━━━ LISTED RECORDS

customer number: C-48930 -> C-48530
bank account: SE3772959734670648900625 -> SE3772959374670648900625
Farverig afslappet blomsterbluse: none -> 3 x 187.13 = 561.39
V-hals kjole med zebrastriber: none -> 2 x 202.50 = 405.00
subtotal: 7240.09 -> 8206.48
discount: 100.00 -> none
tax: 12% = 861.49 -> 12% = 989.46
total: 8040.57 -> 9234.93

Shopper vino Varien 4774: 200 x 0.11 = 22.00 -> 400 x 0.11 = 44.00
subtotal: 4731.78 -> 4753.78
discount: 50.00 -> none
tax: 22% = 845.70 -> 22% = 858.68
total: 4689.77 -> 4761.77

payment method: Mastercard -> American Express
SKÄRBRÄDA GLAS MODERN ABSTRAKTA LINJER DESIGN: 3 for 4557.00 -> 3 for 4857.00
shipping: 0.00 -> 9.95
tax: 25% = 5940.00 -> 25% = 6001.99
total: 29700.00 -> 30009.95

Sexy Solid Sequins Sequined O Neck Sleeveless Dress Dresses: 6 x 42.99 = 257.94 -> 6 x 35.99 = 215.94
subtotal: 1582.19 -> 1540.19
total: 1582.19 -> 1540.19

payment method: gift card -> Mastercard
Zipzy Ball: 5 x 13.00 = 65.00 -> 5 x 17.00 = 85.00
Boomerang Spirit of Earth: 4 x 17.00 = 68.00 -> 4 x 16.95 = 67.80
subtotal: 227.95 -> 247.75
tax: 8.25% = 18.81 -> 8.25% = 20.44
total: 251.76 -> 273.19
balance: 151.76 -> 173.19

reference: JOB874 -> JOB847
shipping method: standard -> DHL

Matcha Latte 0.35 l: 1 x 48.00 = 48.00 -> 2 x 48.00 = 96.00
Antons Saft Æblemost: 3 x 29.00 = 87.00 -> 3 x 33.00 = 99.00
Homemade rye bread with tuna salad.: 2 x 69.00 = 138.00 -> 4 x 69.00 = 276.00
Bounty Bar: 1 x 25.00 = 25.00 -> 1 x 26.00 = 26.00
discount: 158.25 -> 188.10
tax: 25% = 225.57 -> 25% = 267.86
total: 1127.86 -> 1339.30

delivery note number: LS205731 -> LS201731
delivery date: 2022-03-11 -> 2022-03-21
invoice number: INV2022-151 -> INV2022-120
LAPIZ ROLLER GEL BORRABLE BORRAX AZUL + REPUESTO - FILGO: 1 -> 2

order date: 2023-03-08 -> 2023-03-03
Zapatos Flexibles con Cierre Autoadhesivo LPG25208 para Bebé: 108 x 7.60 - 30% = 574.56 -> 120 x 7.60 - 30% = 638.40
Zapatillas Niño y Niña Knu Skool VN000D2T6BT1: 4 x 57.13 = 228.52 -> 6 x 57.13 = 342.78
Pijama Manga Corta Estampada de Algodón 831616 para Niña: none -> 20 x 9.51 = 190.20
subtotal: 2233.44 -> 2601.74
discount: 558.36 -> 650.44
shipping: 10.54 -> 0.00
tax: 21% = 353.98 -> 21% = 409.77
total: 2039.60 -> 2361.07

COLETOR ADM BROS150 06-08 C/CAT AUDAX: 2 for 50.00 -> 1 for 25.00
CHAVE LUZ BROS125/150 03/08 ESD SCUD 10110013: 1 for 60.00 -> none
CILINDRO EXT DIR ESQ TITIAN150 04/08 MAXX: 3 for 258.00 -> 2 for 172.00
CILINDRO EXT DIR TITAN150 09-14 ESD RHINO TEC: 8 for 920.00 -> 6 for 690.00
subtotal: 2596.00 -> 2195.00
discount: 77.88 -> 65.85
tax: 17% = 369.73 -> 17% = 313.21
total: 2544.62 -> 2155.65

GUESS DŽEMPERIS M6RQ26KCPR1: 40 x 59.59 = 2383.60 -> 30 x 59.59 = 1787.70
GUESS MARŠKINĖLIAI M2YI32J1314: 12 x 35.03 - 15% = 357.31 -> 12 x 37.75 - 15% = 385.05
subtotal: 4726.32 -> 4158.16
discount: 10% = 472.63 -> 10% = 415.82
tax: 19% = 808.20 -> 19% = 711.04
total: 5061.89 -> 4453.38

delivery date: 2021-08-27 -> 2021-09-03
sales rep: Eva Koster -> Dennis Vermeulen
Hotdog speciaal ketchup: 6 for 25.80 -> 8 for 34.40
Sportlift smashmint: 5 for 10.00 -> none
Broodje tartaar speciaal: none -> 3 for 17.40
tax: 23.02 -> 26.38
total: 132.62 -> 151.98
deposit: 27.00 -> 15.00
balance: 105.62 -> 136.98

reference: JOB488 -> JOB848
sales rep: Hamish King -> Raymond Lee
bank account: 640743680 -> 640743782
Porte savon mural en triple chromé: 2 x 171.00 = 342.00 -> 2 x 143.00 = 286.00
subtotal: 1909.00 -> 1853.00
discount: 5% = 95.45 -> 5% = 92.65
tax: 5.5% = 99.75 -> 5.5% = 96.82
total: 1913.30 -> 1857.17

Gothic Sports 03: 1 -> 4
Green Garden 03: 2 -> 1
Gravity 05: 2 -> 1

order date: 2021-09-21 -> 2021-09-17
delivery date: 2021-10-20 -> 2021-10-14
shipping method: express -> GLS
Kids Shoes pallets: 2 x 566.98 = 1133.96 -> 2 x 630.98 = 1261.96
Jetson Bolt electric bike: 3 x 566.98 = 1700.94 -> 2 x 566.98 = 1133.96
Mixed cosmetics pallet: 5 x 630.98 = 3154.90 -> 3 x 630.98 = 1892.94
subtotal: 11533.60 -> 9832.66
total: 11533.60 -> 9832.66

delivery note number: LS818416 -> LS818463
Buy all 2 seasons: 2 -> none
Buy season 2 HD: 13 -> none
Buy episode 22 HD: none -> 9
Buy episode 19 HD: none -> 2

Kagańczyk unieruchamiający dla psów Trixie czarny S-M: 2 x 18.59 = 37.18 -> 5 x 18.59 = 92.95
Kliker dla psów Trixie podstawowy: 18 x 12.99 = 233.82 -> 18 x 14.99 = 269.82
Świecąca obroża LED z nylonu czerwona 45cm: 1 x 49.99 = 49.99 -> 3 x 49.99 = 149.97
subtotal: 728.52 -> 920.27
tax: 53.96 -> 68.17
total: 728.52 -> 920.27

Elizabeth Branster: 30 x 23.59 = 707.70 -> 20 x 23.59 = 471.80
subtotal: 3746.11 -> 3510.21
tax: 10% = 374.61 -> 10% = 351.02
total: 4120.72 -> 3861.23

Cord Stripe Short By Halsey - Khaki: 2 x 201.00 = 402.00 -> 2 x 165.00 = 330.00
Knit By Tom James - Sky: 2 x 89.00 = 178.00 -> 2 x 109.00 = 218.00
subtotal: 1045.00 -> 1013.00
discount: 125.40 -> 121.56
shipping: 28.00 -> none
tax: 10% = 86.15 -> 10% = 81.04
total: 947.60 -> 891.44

━━━━━━

**TRY IT:** Your task is to give the records above again, exactly.

**TASK SOLUTION:**
customer number: C-48930 -> C-48530
bank account: SE3772959734670648900625 -> SE3772959374670648900625
Farverig afslappet blomsterbluse: none -> 3 x 187.13 = 561.39
V-hals kjole med zebrastriber: none -> 2 x 202.50 = 405.00
subtotal: 7240.09 -> 8206.48
discount: 100.00 -> none
tax: 12% = 861.49 -> 12% = 989.46
total: 8040.57 -> 9234.93

Shopper vino Varien 4774: 200 x 0.11 = 22.00 -> 400 x 0.11 = 44.00
subtotal: 4731.78 -> 4753.78
discount: 50.00 -> none
tax: 22% = 845.70 -> 22% = 858.68
total: 4689.77 -> 4761.77

payment method: Mastercard -> American Express
SKÄRBRÄDA GLAS MODERN ABSTRAKTA LINJER DESIGN: 3 for 4557.00 -> 3 for 4857.00
shipping: 0.00 -> 9.95
tax: 25% = 5940.00 -> 25% = 6001.99
total: 29700.00 -> 30009.95

Sexy Solid Sequins Sequined O Neck Sleeveless Dress Dresses: 6 x 42.99 = 257.94 -> 6 x 35.99 = 215.94
subtotal: 1582.19 -> 1540.19
total: 1582.19 -> 1540.19

payment method: gift card -> Mastercard
Zipzy Ball: 5 x 13.00 = 65.00 -> 5 x 17.00 = 85.00
Boomerang Spirit of Earth: 4 x 17.00 = 68.00 -> 4 x 16.95 = 67.80
subtotal: 227.95 -> 247.75
tax: 8.25% = 18.81 -> 8.25% = 20.44
total: 251.76 -> 273.19
balance: 151.76 -> 173.19

reference: JOB874 -> JOB847
shipping method: standard -> DHL

Matcha Latte 0.35 l: 1 x 48.00 = 48.00 -> 2 x 48.00 = 96.00
Antons Saft Æblemost: 3 x 29.00 = 87.00 -> 3 x 33.00 = 99.00
Homemade rye bread with tuna salad.: 2 x 69.00 = 138.00 -> 4 x 69.00 = 276.00
Bounty Bar: 1 x 25.00 = 25.00 -> 1 x 26.00 = 26.00
discount: 158.25 -> 188.10
tax: 25% = 225.57 -> 25% = 267.86
total: 1127.86 -> 1339.30

delivery note number: LS205731 -> LS201731
delivery date: 2022-03-11 -> 2022-03-21
invoice number: INV2022-151 -> INV2022-120
LAPIZ ROLLER GEL BORRABLE BORRAX AZUL + REPUESTO - FILGO: 1 -> 2

order date: 2023-03-08 -> 2023-03-03
Zapatos Flexibles con Cierre Autoadhesivo LPG25208 para Bebé: 108 x 7.60 - 30% = 574.56 -> 120 x 7.60 - 30% = 638.40
Zapatillas Niño y Niña Knu Skool VN000D2T6BT1: 4 x 57.13 = 228.52 -> 6 x 57.13 = 342.78
Pijama Manga Corta Estampada de Algodón 831616 para Niña: none -> 20 x 9.51 = 190.20
subtotal: 2233.44 -> 2601.74
discount: 558.36 -> 650.44
shipping: 10.54 -> 0.00
tax: 21% = 353.98 -> 21% = 409.77
total: 2039.60 -> 2361.07

COLETOR ADM BROS150 06-08 C/CAT AUDAX: 2 for 50.00 -> 1 for 25.00
CHAVE LUZ BROS125/150 03/08 ESD SCUD 10110013: 1 for 60.00 -> none
CILINDRO EXT DIR ESQ TITIAN150 04/08 MAXX: 3 for 258.00 -> 2 for 172.00
CILINDRO EXT DIR TITAN150 09-14 ESD RHINO TEC: 8 for 920.00 -> 6 for 690.00
subtotal: 2596.00 -> 2195.00
discount: 77.88 -> 65.85
tax: 17% = 369.73 -> 17% = 313.21
total: 2544.62 -> 2155.65

GUESS DŽEMPERIS M6RQ26KCPR1: 40 x 59.59 = 2383.60 -> 30 x 59.59 = 1787.70
GUESS MARŠKINĖLIAI M2YI32J1314: 12 x 35.03 - 15% = 357.31 -> 12 x 37.75 - 15% = 385.05
subtotal: 4726.32 -> 4158.16
discount: 10% = 472.63 -> 10% = 415.82
tax: 19% = 808.20 -> 19% = 711.04
total: 5061.89 -> 4453.38

delivery date: 2021-08-27 -> 2021-09-03
sales rep: Eva Koster -> Dennis Vermeulen
Hotdog speciaal ketchup: 6 for 25.80 -> 8 for 34.40
Sportlift smashmint: 5 for 10.00 -> none
Broodje tartaar speciaal: none -> 3 for 17.40
tax: 23.02 -> 26.38
total: 132.62 -> 151.98
deposit: 27.00 -> 15.00
balance: 105.62 -> 136.98

reference: JOB488 -> JOB848
sales rep: Hamish King -> Raymond Lee
bank account: 640743680 -> 640743782
Porte savon mural en triple chromé: 2 x 171.00 = 342.00 -> 2 x 143.00 = 286.00
subtotal: 1909.00 -> 1853.00
discount: 5% = 95.45 -> 5% = 92.65
tax: 5.5% = 99.75 -> 5.5% = 96.82
total: 1913.30 -> 1857.17

Gothic Sports 03: 1 -> 4
Green Garden 03: 2 -> 1
Gravity 05: 2 -> 1

order date: 2021-09-21 -> 2021-09-17
delivery date: 2021-10-20 -> 2021-10-14
shipping method: express -> GLS
Kids Shoes pallets: 2 x 566.98 = 1133.96 -> 2 x 630.98 = 1261.96
Jetson Bolt electric bike: 3 x 566.98 = 1700.94 -> 2 x 566.98 = 1133.96
Mixed cosmetics pallet: 5 x 630.98 = 3154.90 -> 3 x 630.98 = 1892.94
subtotal: 11533.60 -> 9832.66
total: 11533.60 -> 9832.66

delivery note number: LS818416 -> LS818463
Buy all 2 seasons: 2 -> none
Buy season 2 HD: 13 -> none
Buy episode 22 HD: none -> 9
Buy episode 19 HD: none -> 2

Kagańczyk unieruchamiający dla psów Trixie czarny S-M: 2 x 18.59 = 37.18 -> 5 x 18.59 = 92.95
Kliker dla psów Trixie podstawowy: 18 x 12.99 = 233.82 -> 18 x 14.99 = 269.82
Świecąca obroża LED z nylonu czerwona 45cm: 1 x 49.99 = 49.99 -> 3 x 49.99 = 149.97
subtotal: 728.52 -> 920.27
tax: 53.96 -> 68.17
total: 728.52 -> 920.27

Elizabeth Branster: 30 x 23.59 = 707.70 -> 20 x 23.59 = 471.80
subtotal: 3746.11 -> 3510.21
tax: 10% = 374.61 -> 10% = 351.02
total: 4120.72 -> 3861.23

Cord Stripe Short By Halsey - Khaki: 2 x 201.00 = 402.00 -> 2 x 165.00 = 330.00
Knit By Tom James - Sky: 2 x 89.00 = 178.00 -> 2 x 109.00 = 218.00
subtotal: 1045.00 -> 1013.00
discount: 125.40 -> 121.56
shipping: 28.00 -> none
tax: 10% = 86.15 -> 10% = 81.04
total: 947.60 -> 891.44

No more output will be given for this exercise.